Tenemos turno a las 10 de la mañana. En la recepción, cuando lo solicité, me advirtieron que no era necesario venir antes, pero sí estar dispuestos a esperar, por si una emergencia requería que el doctor asistiera al quirófano.
Justamente ese día, 15 minutos antes, avisan por altavoz que el doctor Yáñez ha sido requerido por una urgencia: un paciente que llegó de Jujuy. Repiten que esperemos, que cuando termine, atenderá a los pacientes de consultorio.
Saco mi “tejido de hospital” y los libritos de pintar para el paciente. Es uno de mis hijos, de 3 años, que nació con una tumoración en la base del cráneo, de la cual fue operado y la biopsia determinó que es algo muy poco frecuente: fascitis craneal proliferativa.
La rareza del diagnóstico (hay solo nueve casos conocidos en el mundo*) nos trajo acá, a la ciudad de Buenos Aires, al mejor hospital pediátrico de Sudamérica.
Pasa una hora y –ante la inquietud de mi hijo, que ya no se conforma con pintar y quiere correr por los pasillos– pienso si vale la pena esperar. En la sala de espera, amplia, cómoda, limpia, vamos entablando diálogos.
–Quédese tranquila. El doctor no se va del hospital sin atender a los pacientes.
-Yo vengo de Catamarca; es muy bueno el doctor. Me lo salvó al José, que tenía un bulto en la frente.
-A la mía la va a operar la semana que viene. Venimos de La Plata.
Son las 12:30, y los altavoces anuncian que el doctor regresó al consultorio y retoma la atención. Este y otros anuncios se escuchan claros, como si quien los diseñó hubiera pensado realmente en quienes deben recibir el mensaje.
Realizamos la consulta. Acordamos fecha de operación y comienza el proceso de hacer estudios y pruebas prequirúrgicas.
Ninguna de ellas es sencilla para un niño inquieto de 3 años, pero en todas las instancias (laboratorio, electrocardiograma, radiografías) encontramos profesionales preparados en lo técnico y cálidos humanamente.
Andrés todavía recuerda (han pasado más de 30 años) a la enfermera que le ponía “cinco besos para ver cómo anda tu corazón”, y con mano experta y sonrisa tranquilizadora, le colocaba los electrodos.
Fue operado; una larga y compleja operación, exitosa. Varios días internado, sus muchos hermanos (seis en aquel momento) pudieron visitarlo, y también se acuerdan del médico que entraba y dialogaba con ellos.
Su caso fue compartido en ateneos científicos, de los que los médicos del hospital formaban parte.
El servicio de recupero del hospital cobró a nuestra obra social todo el costo.

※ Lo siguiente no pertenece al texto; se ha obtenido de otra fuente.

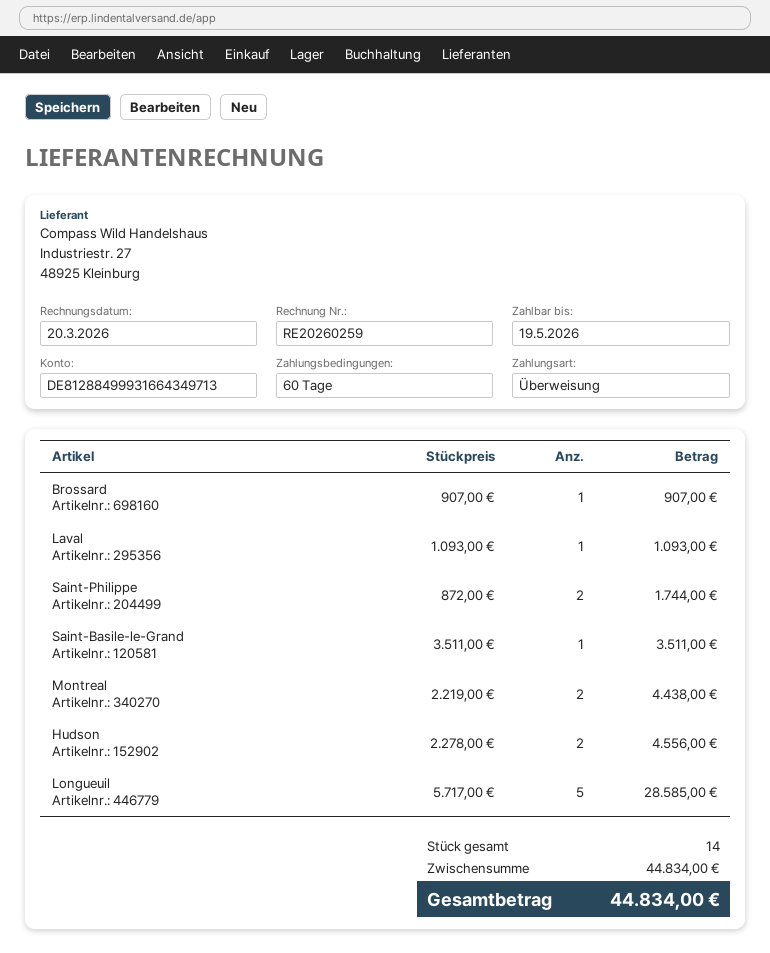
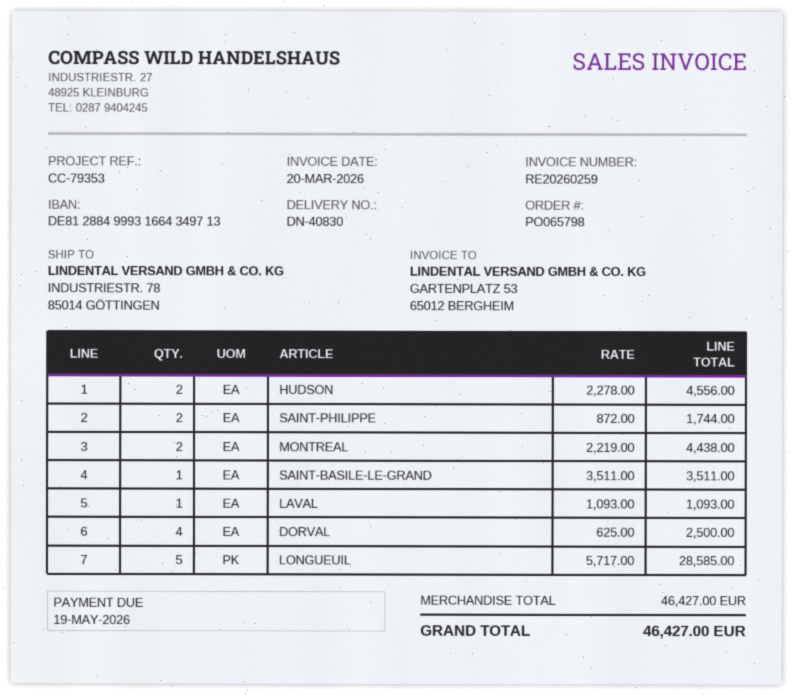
Brossard: 1 x 907.00 = 907.00 -> none
DORVAL: none -> 4 x 625.00 = 2500.00
subtotal: 44834.00 -> 46427.00
total: 44834.00 -> 46427.00

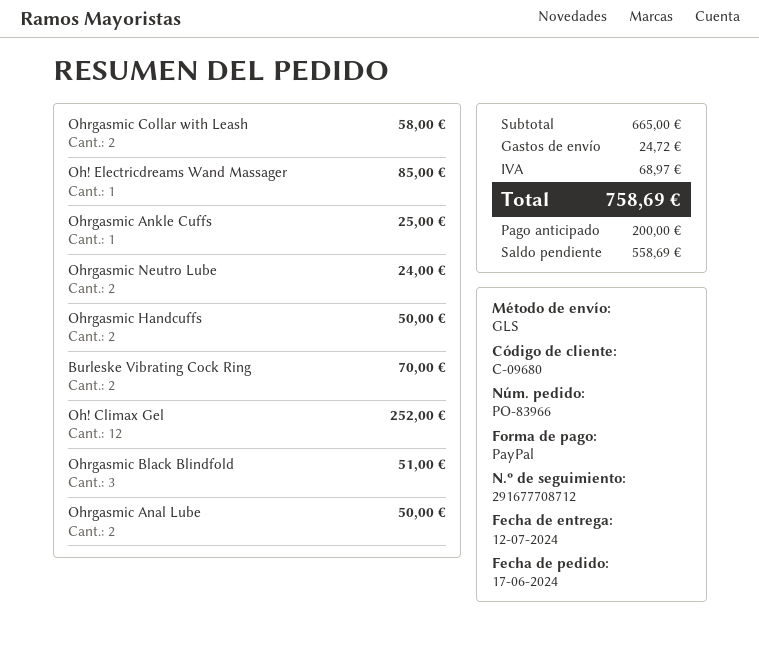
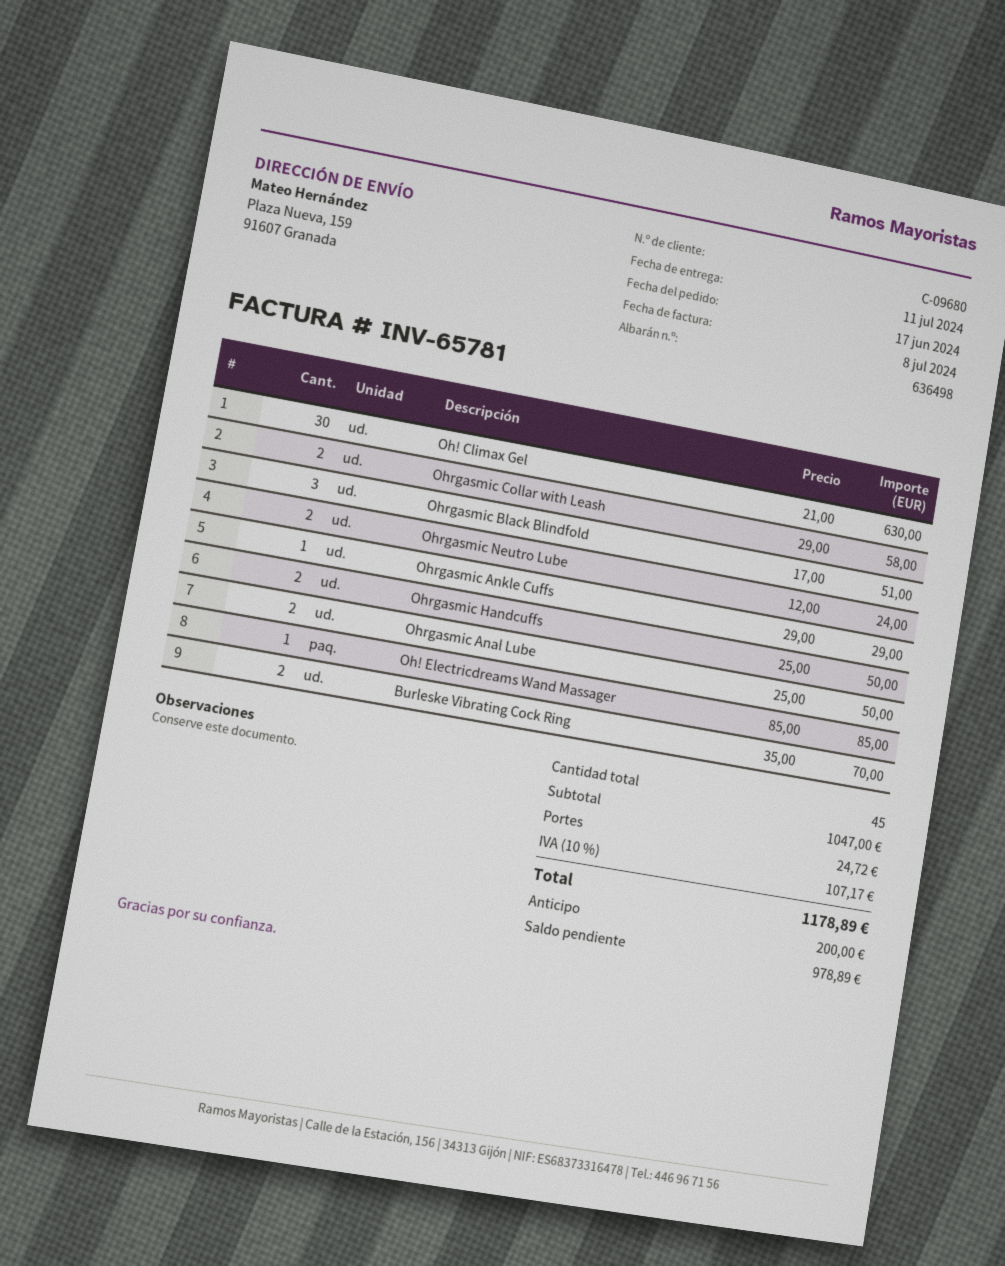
delivery date: 2024-07-12 -> 2024-07-11
Ohrgasmic Ankle Cuffs: 1 for 25.00 -> 1 for 29.00
Oh! Climax Gel: 12 for 252.00 -> 30 for 630.00
subtotal: 665.00 -> 1047.00
tax: 68.97 -> 107.17
total: 758.69 -> 1178.89
balance: 558.69 -> 978.89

¿Por qué traigo hoy este relato de una situación tan personal? Porque ese hospital era el entonces joven hospital Profesor Doctor Juan P. Garrahan, centro pediátrico de referencia en salud pública, gratuita y de alta complejidad de la Argentina.
Y mi hijo, y tantos otros niños que conocí y con cuyas familias compartí horas de espera, temores, alegrías de recuperación y dolores de fracasos, tuvieron allí la posibilidad de ejercer su derecho “al disfrute del más alto nivel posible de salud, y a servicios para el tratamiento de las enfermedades y la rehabilitación de la salud”, tal como lo indica la Convención de los Derechos del Niño.
Convención que tiene rango constitucional y que establece que “los Estados Parte se esforzarán por asegurar que ningún niño sea privado de su derecho al disfrute de esos servicios sanitarios”.
El hospital Garrahan es una herramienta para cumplir con ese mandato. No pueden desconocerlo quienes tienen la obligación de gobernar o legislar obedeciendo los preceptos constitucionales, y que deben hacerlo “con un oído en el pueblo”.
Sirva también este pedazo de mi memoria para homenajear a quienes construyeron y a quienes hoy siguen sosteniendo un centro de excelencia y de atención federal. Aunque esté en el puerto, nos pertenece y nos sirve a todos los argentinos. A los niños argentinos y a sus familias.
*En marzo de 2022, había reportados un total de 80 casos.